[Material shown]

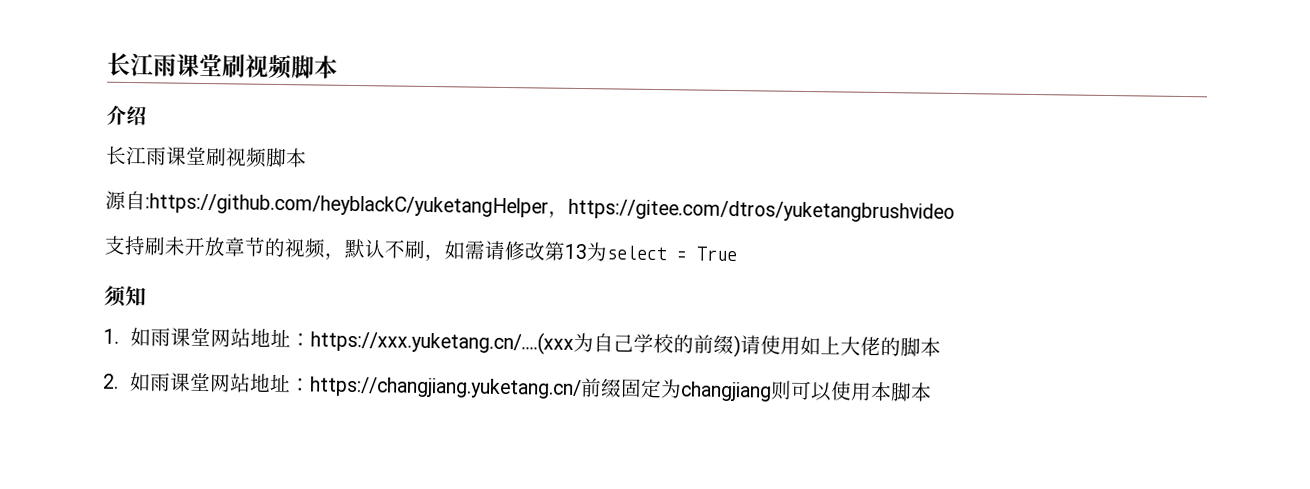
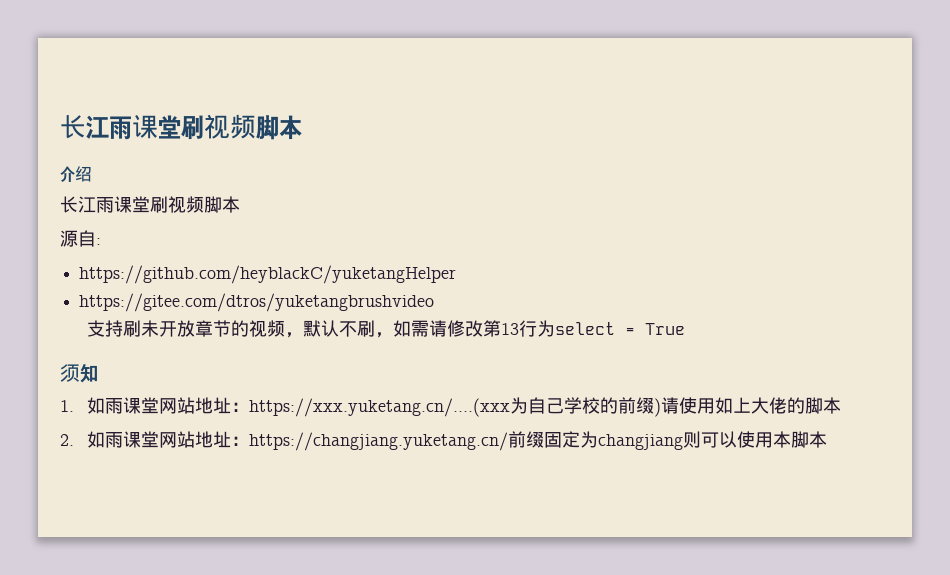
- 源自:https://github.com/heyblackC/yuketangHelper，https://gitee.com/dtros/yuketangbrushvideo
+ 源自:
+ https://github.com/heyblackC/yuketangHelper
+ https://gitee.com/dtros/yuketangbrushvideo
- 支持刷未开放章节的视频，默认不刷，如需请修改第13为select = True
+ 支持刷未开放章节的视频，默认不刷，如需请修改第13行为select = True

[/Material shown]

= Task item =
Leave out the pictures and print every line of the data exactly.

= Written answer =
- 源自:https://github.com/heyblackC/yuketangHelper，https://gitee.com/dtros/yuketangbrushvideo
+ 源自:
+ https://github.com/heyblackC/yuketangHelper
+ https://gitee.com/dtros/yuketangbrushvideo
- 支持刷未开放章节的视频，默认不刷，如需请修改第13为select = True
+ 支持刷未开放章节的视频，默认不刷，如需请修改第13行为select = True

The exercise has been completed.